I agree with Scott’s comments on Tim Pawlenty’s withdrawal from the GOP presidential race. As a Pawlenty supporter, I am disappointed. But the bottom line is that this year, at least, what Pawlenty was selling wasn’t what the Republican base wanted to buy. Fairly or not, Pawlenty was never able to get past the first impression of him as just another guy in a suit. Most conservative activists are looking for something different this year, and they saw Pawlenty as more of the same, a perception that was reflected in Pawlenty’s persistent failure to gain traction in the polls.
This is disappointing in part because I think Pawlenty offered the best shot at beating President Obama. Of course, given his failure to connect with the Republican base, this assessment may just reflect my own over-estimate of his appeal.
Pawlenty’s withdrawal leaves Mitt Romney as the only serious candidate who is mainstream in both policy views and persona. Romney continues to lead in the polls, but I don’t think he is immune, by any means, to the rebellious mood that claimed Pawlenty as its first victim. Isn’t it telling that Romney, who won the Iowa straw poll in 2008, decided not to participate this year? Is there any explanation for that decision other than the assumption that Romney knew he would be thrashed by Michele Bachmann?
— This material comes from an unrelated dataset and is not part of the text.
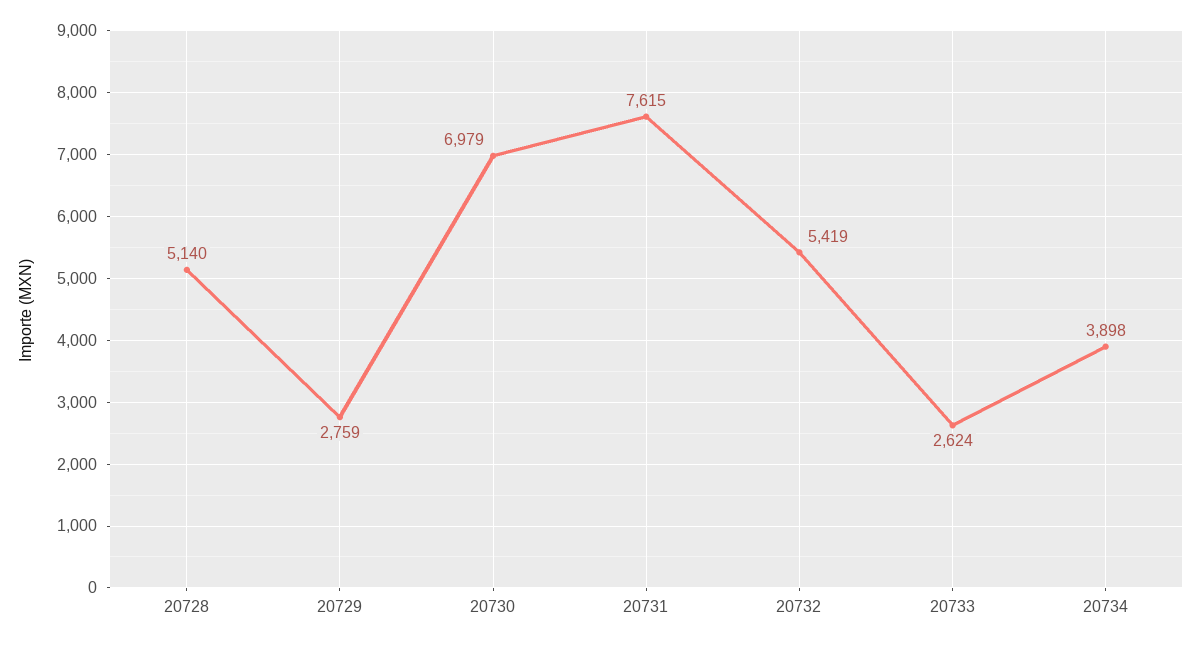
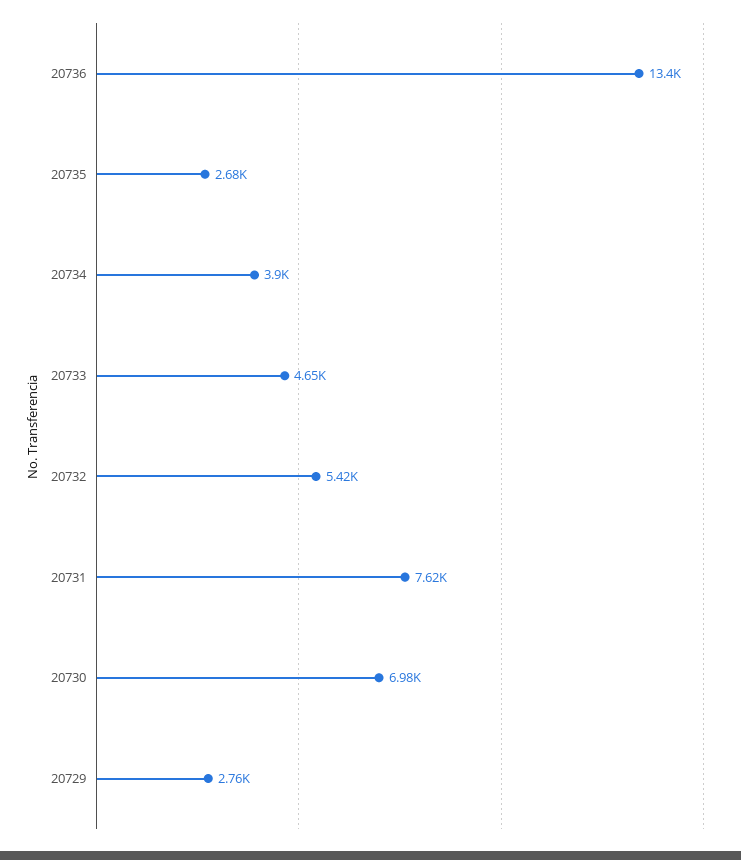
20728: 5140 -> none
20733: 2624 -> 4650
20736: none -> 13400
20735: none -> 2680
I don’t know enough about Rick Perry yet to be sure whether he is a viable alternative to Romney. It does seem, however, that a Northerner will match up against Obama better than a Southerner. Republicans want the 2012 race to be fought overwhelmingly on a single battleground: President Obama’s record on the economy. At this point, Romney looks like the candidate best positioned to achieve that strategic goal.